§ What is expected: Starting with the line that contains "[20,700,421,747] Membrii clanului" and stopping after the line that contains "[20,861,407,908] Amenzi pentru", return each line below exactly as written, with no others.

§ Provided records:
= Beginning of Section =

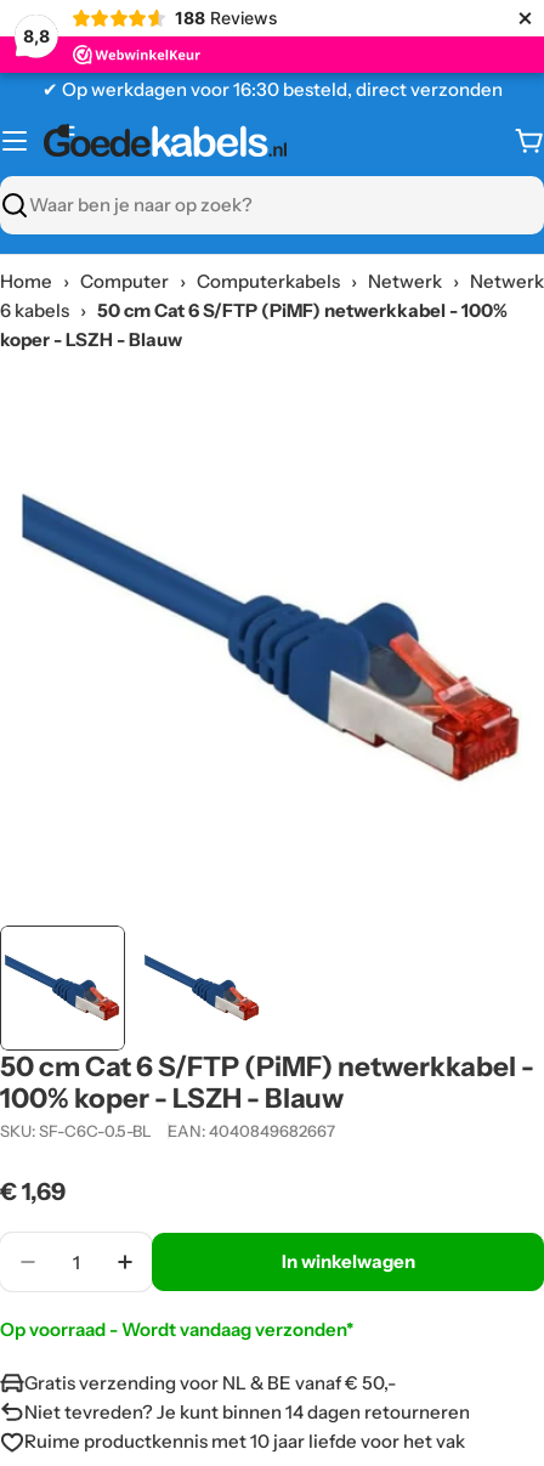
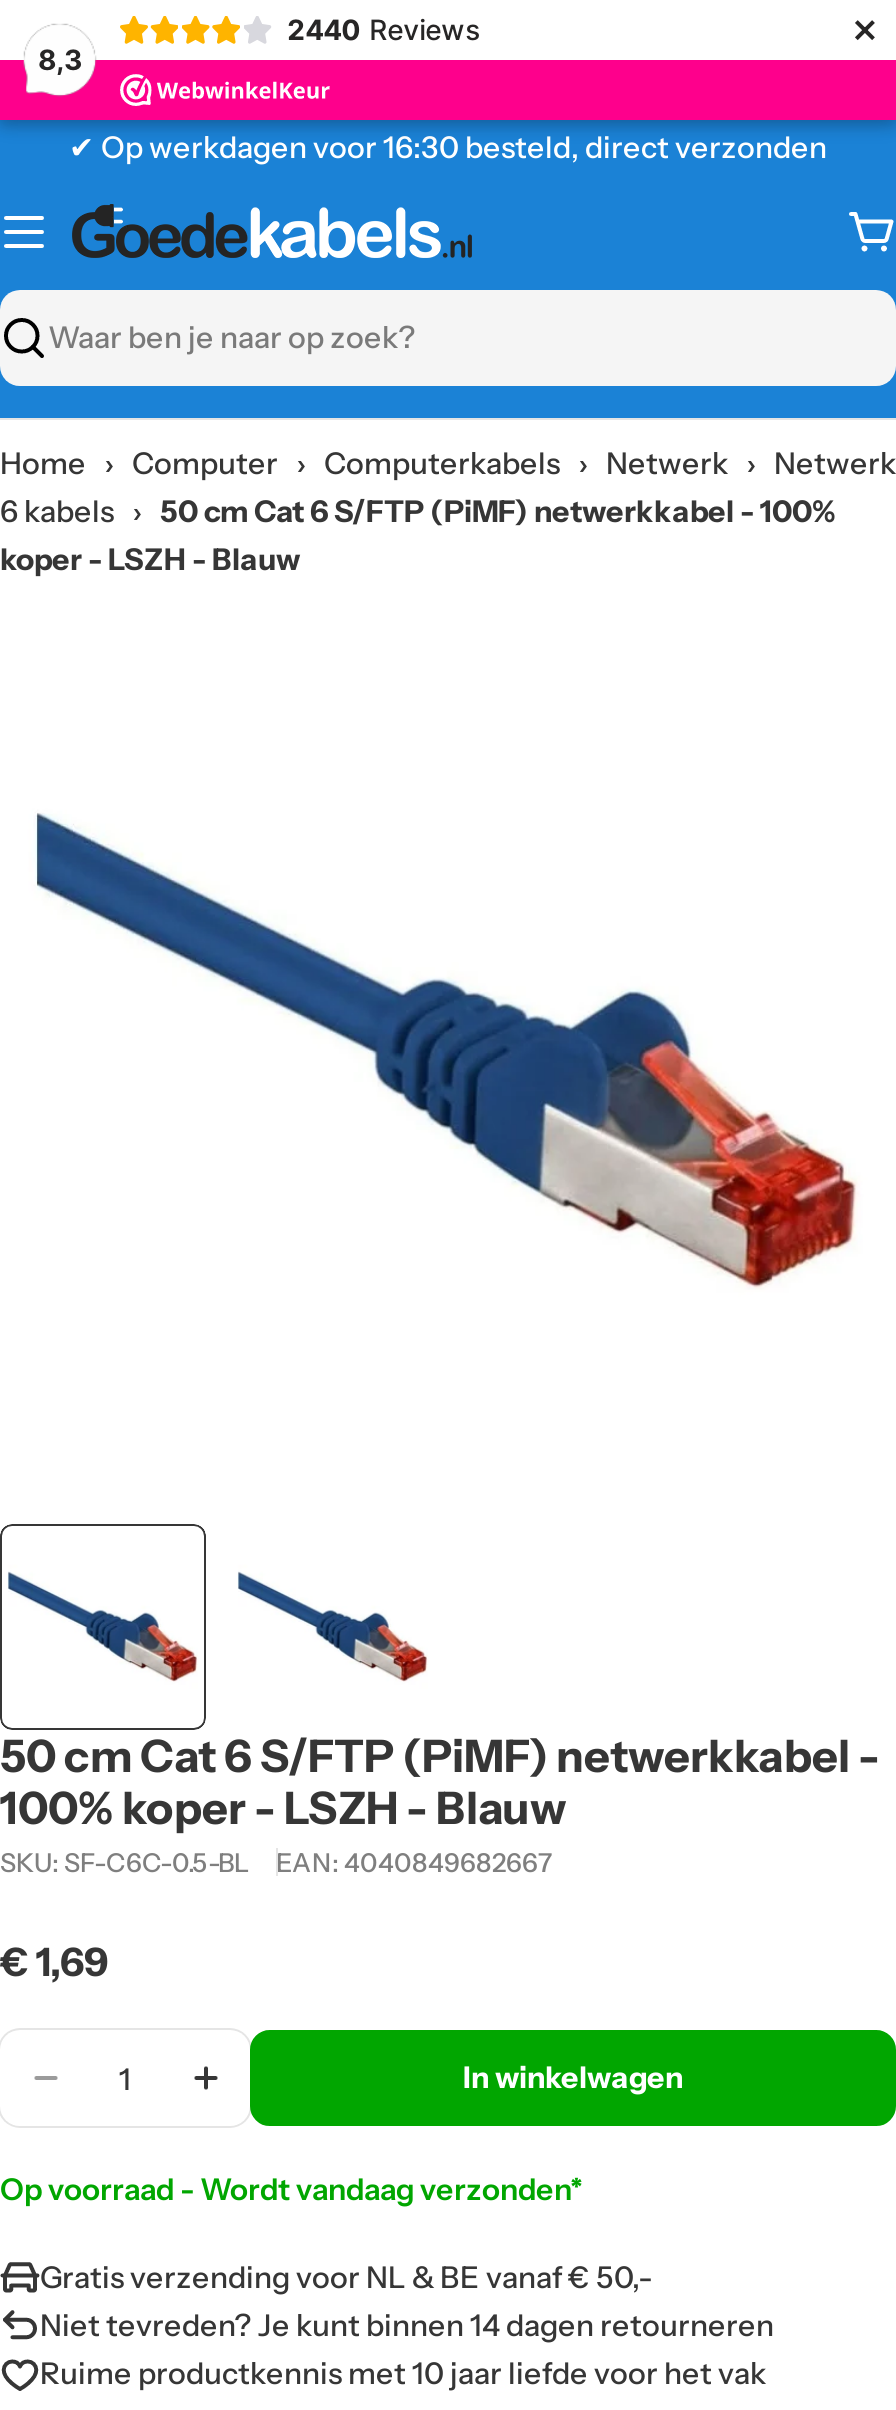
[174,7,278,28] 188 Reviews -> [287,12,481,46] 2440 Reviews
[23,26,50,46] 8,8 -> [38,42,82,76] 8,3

= End of Section =
= Beginning of Section =

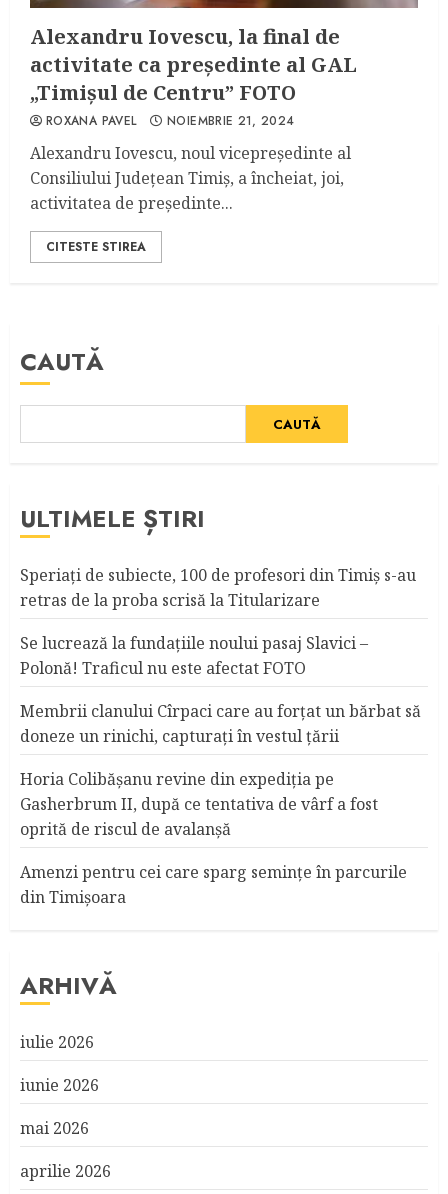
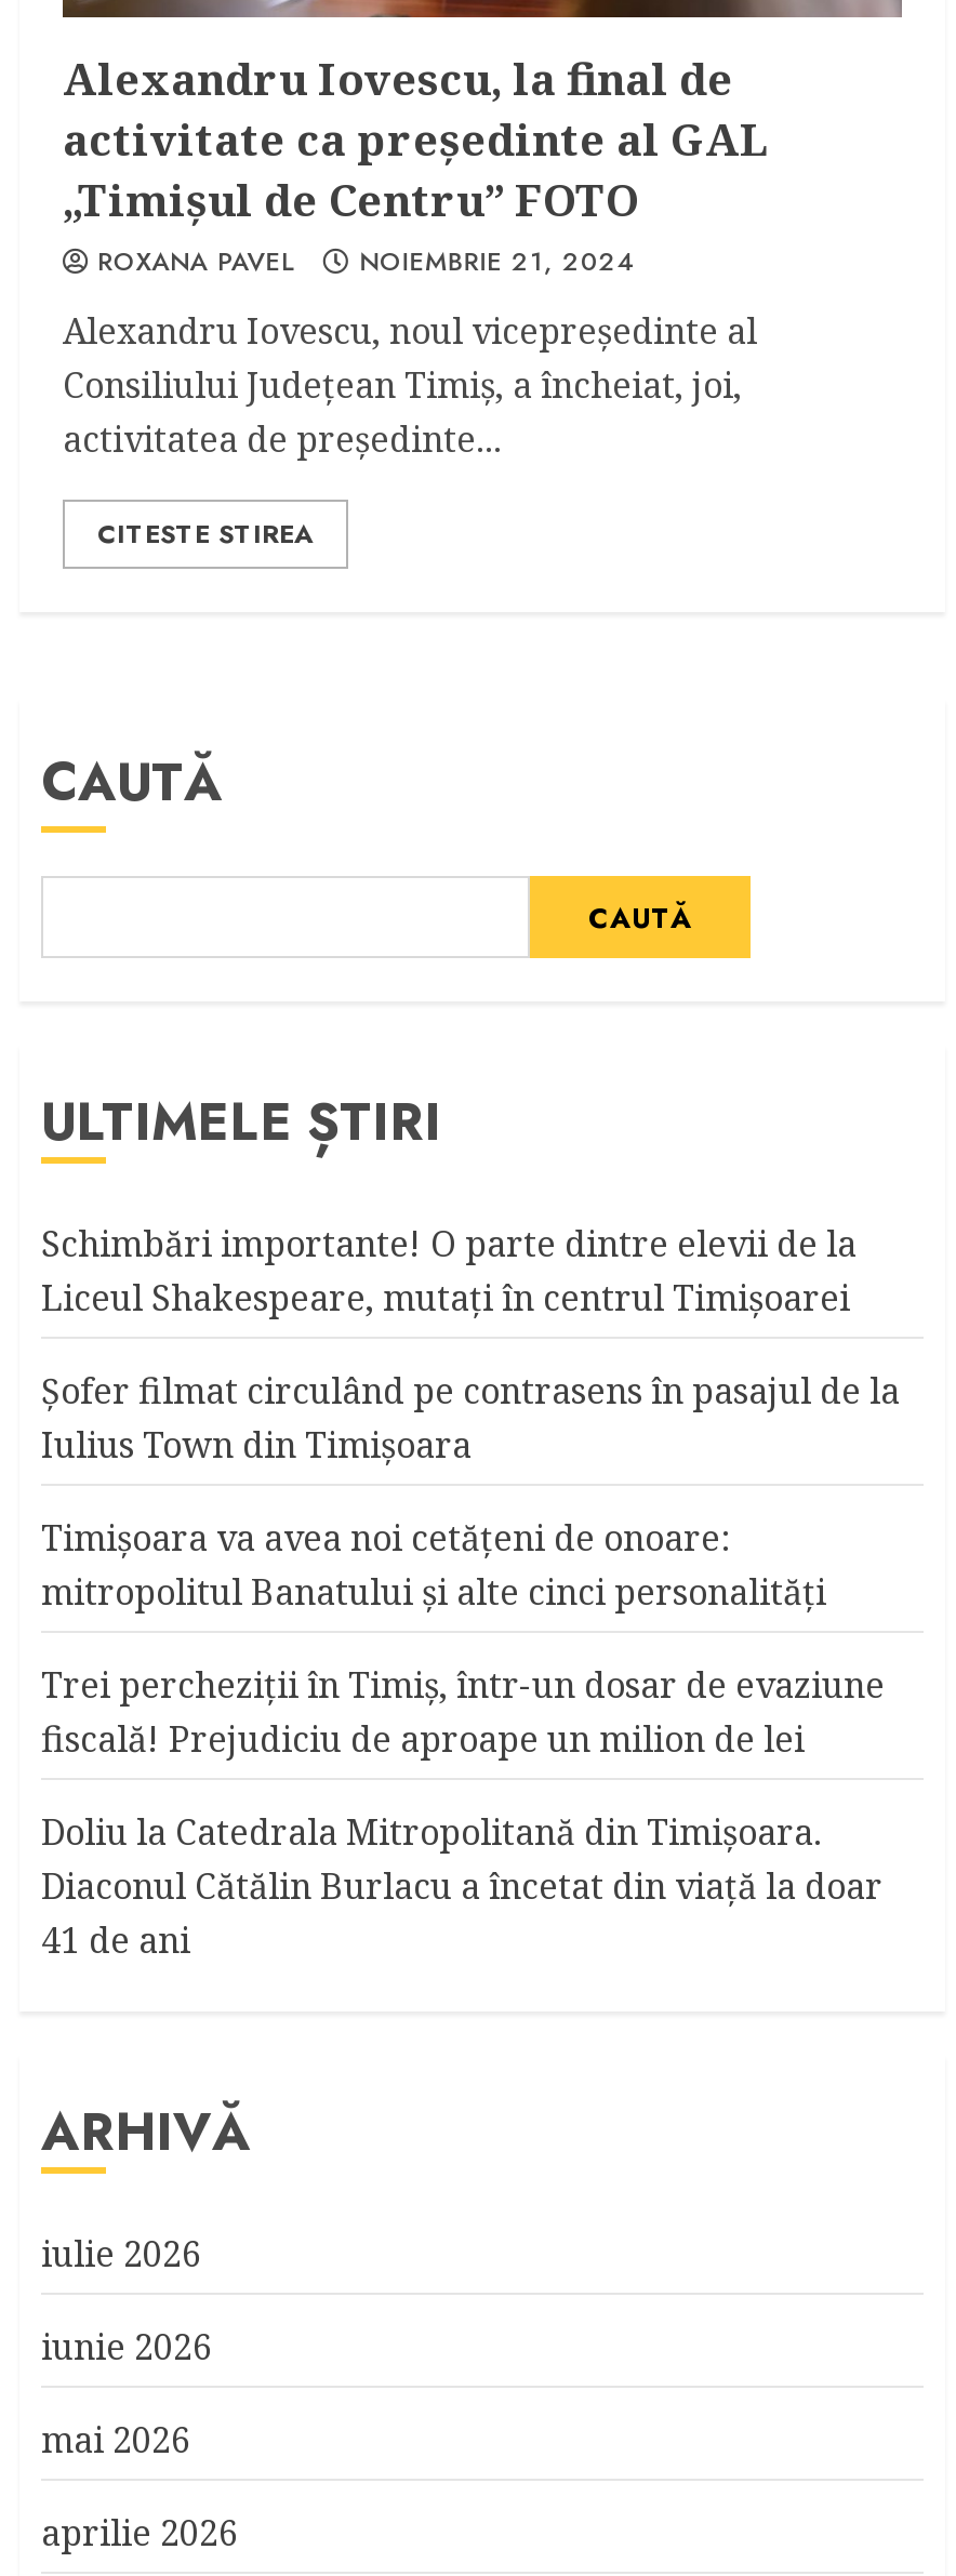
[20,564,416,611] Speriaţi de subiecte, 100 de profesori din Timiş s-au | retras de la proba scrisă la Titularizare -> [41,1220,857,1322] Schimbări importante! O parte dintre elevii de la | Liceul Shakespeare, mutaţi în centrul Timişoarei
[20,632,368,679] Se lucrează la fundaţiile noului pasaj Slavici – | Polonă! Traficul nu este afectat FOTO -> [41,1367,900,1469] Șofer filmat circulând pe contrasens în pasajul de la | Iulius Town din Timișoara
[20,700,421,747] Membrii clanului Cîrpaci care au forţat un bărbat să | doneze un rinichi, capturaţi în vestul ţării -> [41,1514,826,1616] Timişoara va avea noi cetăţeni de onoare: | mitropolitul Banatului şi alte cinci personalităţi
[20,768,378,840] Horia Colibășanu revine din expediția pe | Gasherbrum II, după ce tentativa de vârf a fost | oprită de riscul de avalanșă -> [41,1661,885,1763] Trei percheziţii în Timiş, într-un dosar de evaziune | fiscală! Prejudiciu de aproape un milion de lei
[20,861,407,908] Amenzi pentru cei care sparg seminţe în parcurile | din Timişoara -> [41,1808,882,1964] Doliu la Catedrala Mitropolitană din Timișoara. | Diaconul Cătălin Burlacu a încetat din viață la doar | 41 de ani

= End of Section =

§ Written response:
[20,700,421,747] Membrii clanului Cîrpaci care au forţat un bărbat să | doneze un rinichi, capturaţi în vestul ţării -> [41,1514,826,1616] Timişoara va avea noi cetăţeni de onoare: | mitropolitul Banatului şi alte cinci personalităţi
[20,768,378,840] Horia Colibășanu revine din expediția pe | Gasherbrum II, după ce tentativa de vârf a fost | oprită de riscul de avalanșă -> [41,1661,885,1763] Trei percheziţii în Timiş, într-un dosar de evaziune | fiscală! Prejudiciu de aproape un milion de lei
[20,861,407,908] Amenzi pentru cei care sparg seminţe în parcurile | din Timişoara -> [41,1808,882,1964] Doliu la Catedrala Mitropolitană din Timișoara. | Diaconul Cătălin Burlacu a încetat din viață la doar | 41 de ani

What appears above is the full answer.